On June 20th, the U.S. Department of the Treasury called on Beijing to explain the significant discrepancies in the trade surplus data reported for 2023. The U.S. Treasury questioned the issues that appeared in the official data released by China about the trade surplus within its semi-annual foreign exchange report. According to China’s customs authority, the trade surplus for 2023 was $823 billion, while the figure released by the State Administration of Foreign Exchange was $594 billion, showing a difference of nearly $230 billion.
This discrepancy in the data has sparked widespread discussion because the $230 billion difference represents over 1% of China’s GDP. However, the average difference between these two sets of data officially released by China since 2000 has been only $7 billion.
The United States is hoping that Beijing will clarify why the trade surplus reported by China’s customs authority is significantly higher than the trade surplus reported in international balance of payments.
Despite the attention from the U.S., the Chinese officials have not provided a direct explanation for the discrepancies in data. Lu Daliang, the spokesperson for the General Administration of Customs and the Director of the Statistical Analysis Department, mentioned in a press conference back in April that the difference in the two sets of data is due to differing statistical principles and valuation methods.
He stated that the customs figures and the foreign exchange department figures are transparently provided for public analysis.
The U.S. Department of the Treasury has not confirmed the accuracy of either of the two sets of official Chinese data. The growing disparity in these two sets of trade surplus data in recent years has raised concerns among many economists and international organizations.
With the bursting of the domestic real estate bubble in China decreasing domestic consumption, the Chinese government is relying on exports to drive growth. Not only Western countries but even neighboring Southeast Asian countries and countries participating in the Belt and Road Initiative are complaining that their domestic markets are being flooded with Chinese export products.
Consequently, the actual scale of China’s trade surplus has become a key issue of external concern.
Regarding the attribution of some data differences by the State Administration of Foreign Exchange to the activities of multinational corporations outsourcing production to Chinese companies in free trade zones, the U.S. Department of the Treasury stated that “It remains unclear which trends over the past three years have led to the widening discrepancy” in the two sets of surplus data and urged the Chinese side to provide further quantifiable evidence for clarification.
An official mentioned in a press conference in May that the International Monetary Fund has been closely monitoring this issue in China since last year.

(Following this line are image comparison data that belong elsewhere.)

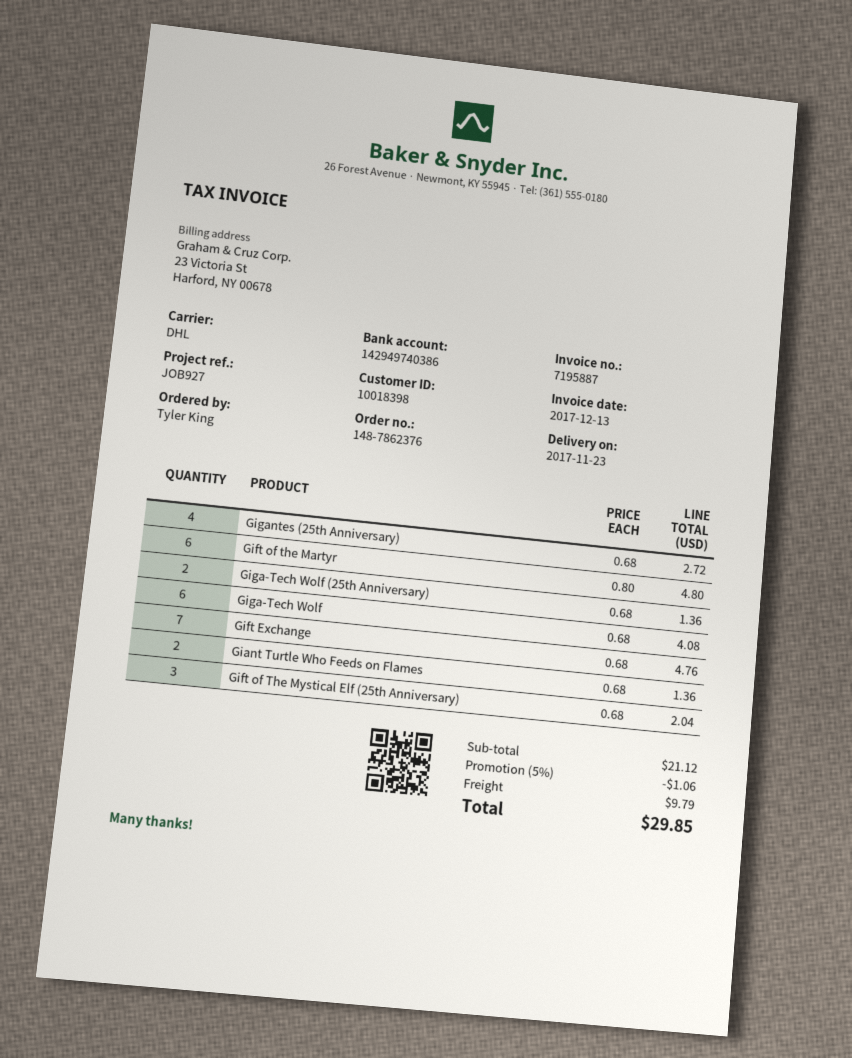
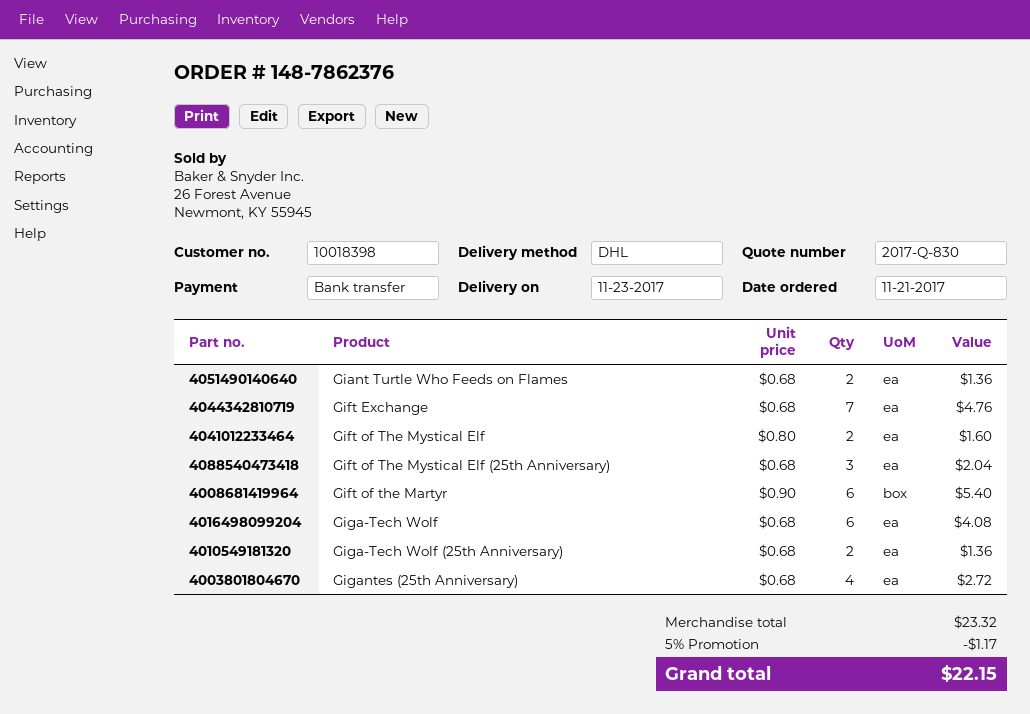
Gift of the Martyr: 6 x 0.80 = 4.80 -> 6 x 0.90 = 5.40
Gift of The Mystical Elf: none -> 2 x 0.80 = 1.60
subtotal: 21.12 -> 23.32
discount: 5% = 1.06 -> 5% = 1.17
shipping: 9.79 -> none
total: 29.85 -> 22.15

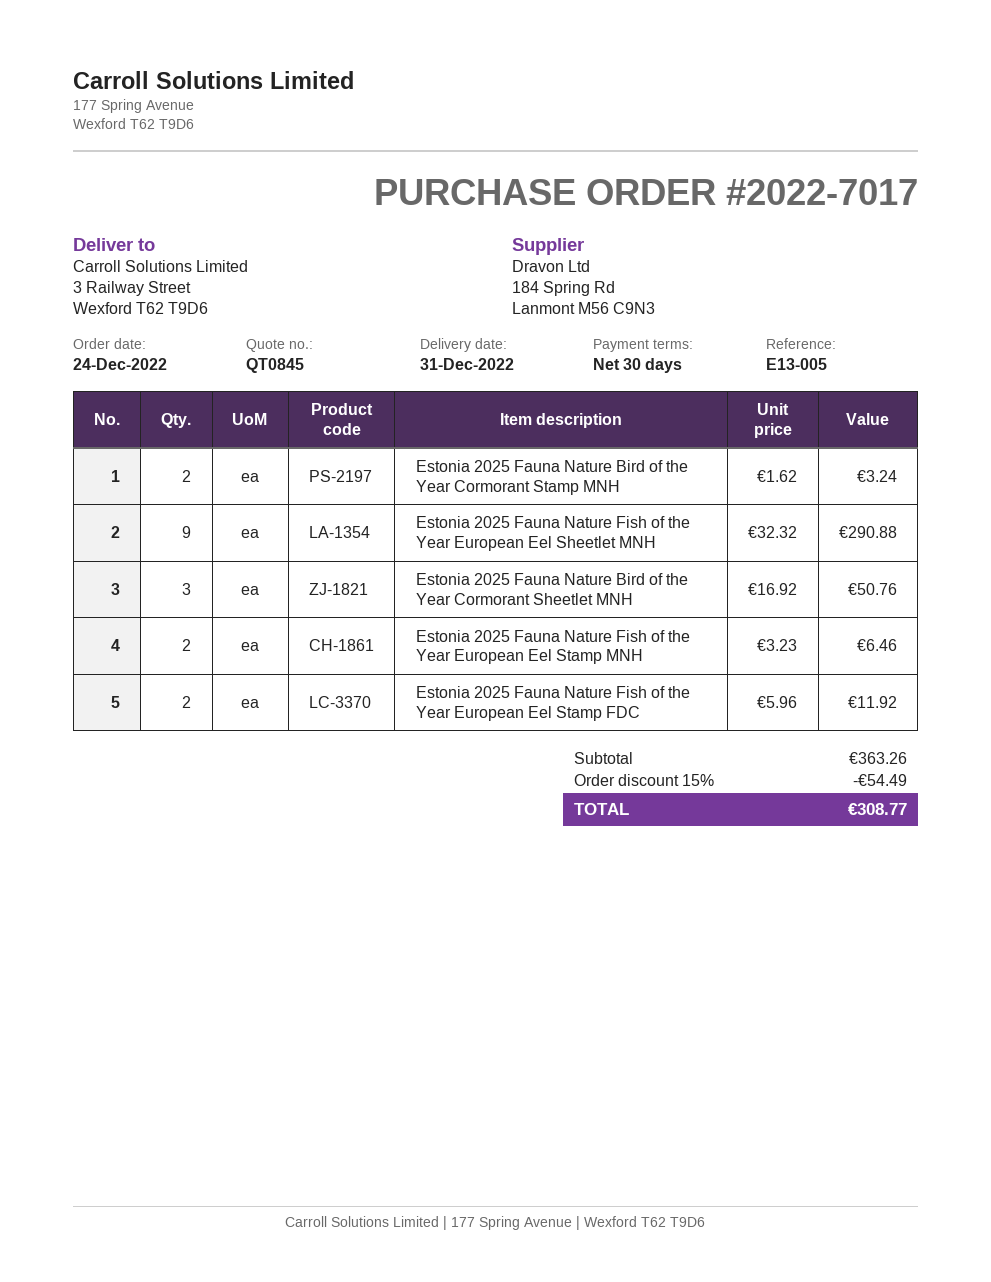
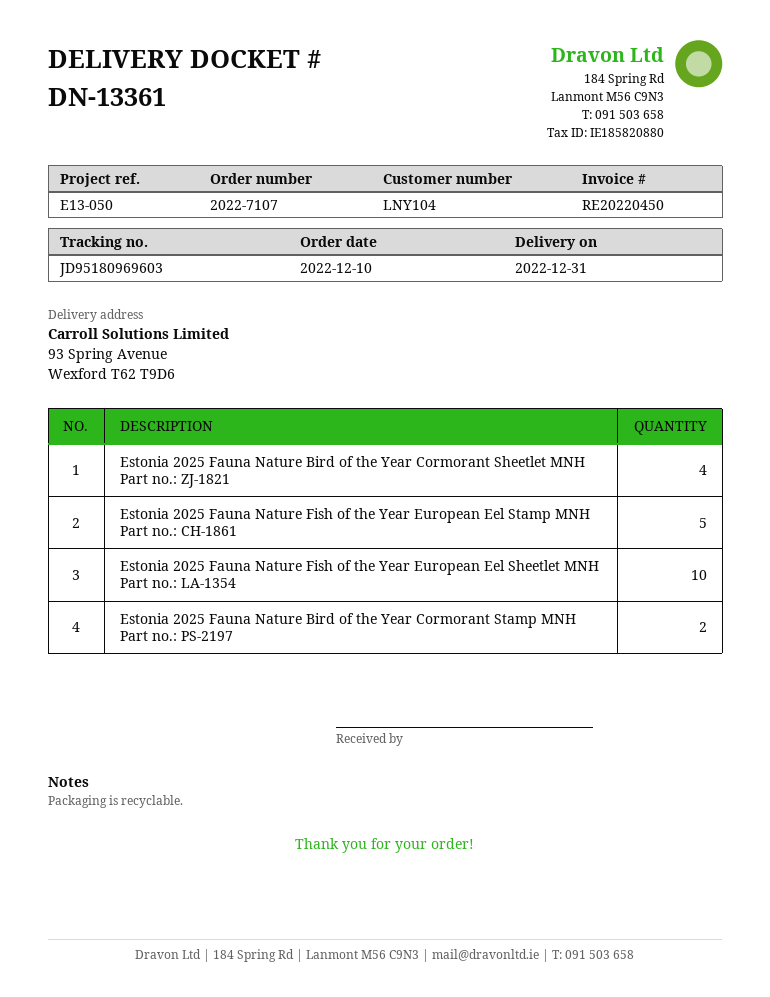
order number: 2022-7017 -> 2022-7107
order date: 2022-12-24 -> 2022-12-10
reference: E13-005 -> E13-050
ship to: 3 Railway Street, Wexford T62 T9D6 -> 93 Spring Avenue, Wexford T62 T9D6
Estonia 2025 Fauna Nature Fish of the Year European Eel Sheetlet MNH: 9 -> 10
Estonia 2025 Fauna Nature Bird of the Year Cormorant Sheetlet MNH: 3 -> 4
Estonia 2025 Fauna Nature Fish of the Year European Eel Stamp MNH: 2 -> 5
Estonia 2025 Fauna Nature Fish of the Year European Eel Stamp FDC: 2 -> none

The organization will discuss this issue in an upcoming report.
Another abnormality highlighted by the U.S. Department of the Treasury in Chinese foreign exchange is that there has been no significant decrease in foreign assets held by Chinese residents, while during the same period, the reported overseas investment income for 2022 and 2023 has decreased.
Generally, when reported overseas investment income decreases, it helps to reduce the reported current account surplus.
Former U.S. Treasury official Brad Setser, who is now a Senior Research Fellow at the Council on Foreign Relations, analyzed on social media that the key question is why China, which has a huge merchandise surplus, suddenly reports a current account surplus close to 1% of GDP, despite the merchandise surplus being significantly smaller according to the official international balance of payments data. Moreover, against the backdrop of rising interest rates in the U.S. and globally, the reported decline in Chinese resident investment income contributes to a reduction in the reported current account surplus. Setser observed that there have been significant changes in the “errors and omissions” in the official international balance of payments statement during the same period.
The international balance of payments is composed of four components: the current account, the capital account, errors and omissions, and changes in reserve assets.
“The correct answer is that the adjustment to the current account surplus also mechanically reduces the ‘errors and omissions’ item in the balance of payments,” explained Setser. Therefore, the actual current account surplus and the actual outflows are larger than reported. Setser analyzed that China deliberately understated the 2023 current account surplus figure and aimed to better align the reported surplus figures with the actual outflows. This means that while China is cutting the surplus figures, it unavoidably touches on the “errors and omissions” item in the balance of payments.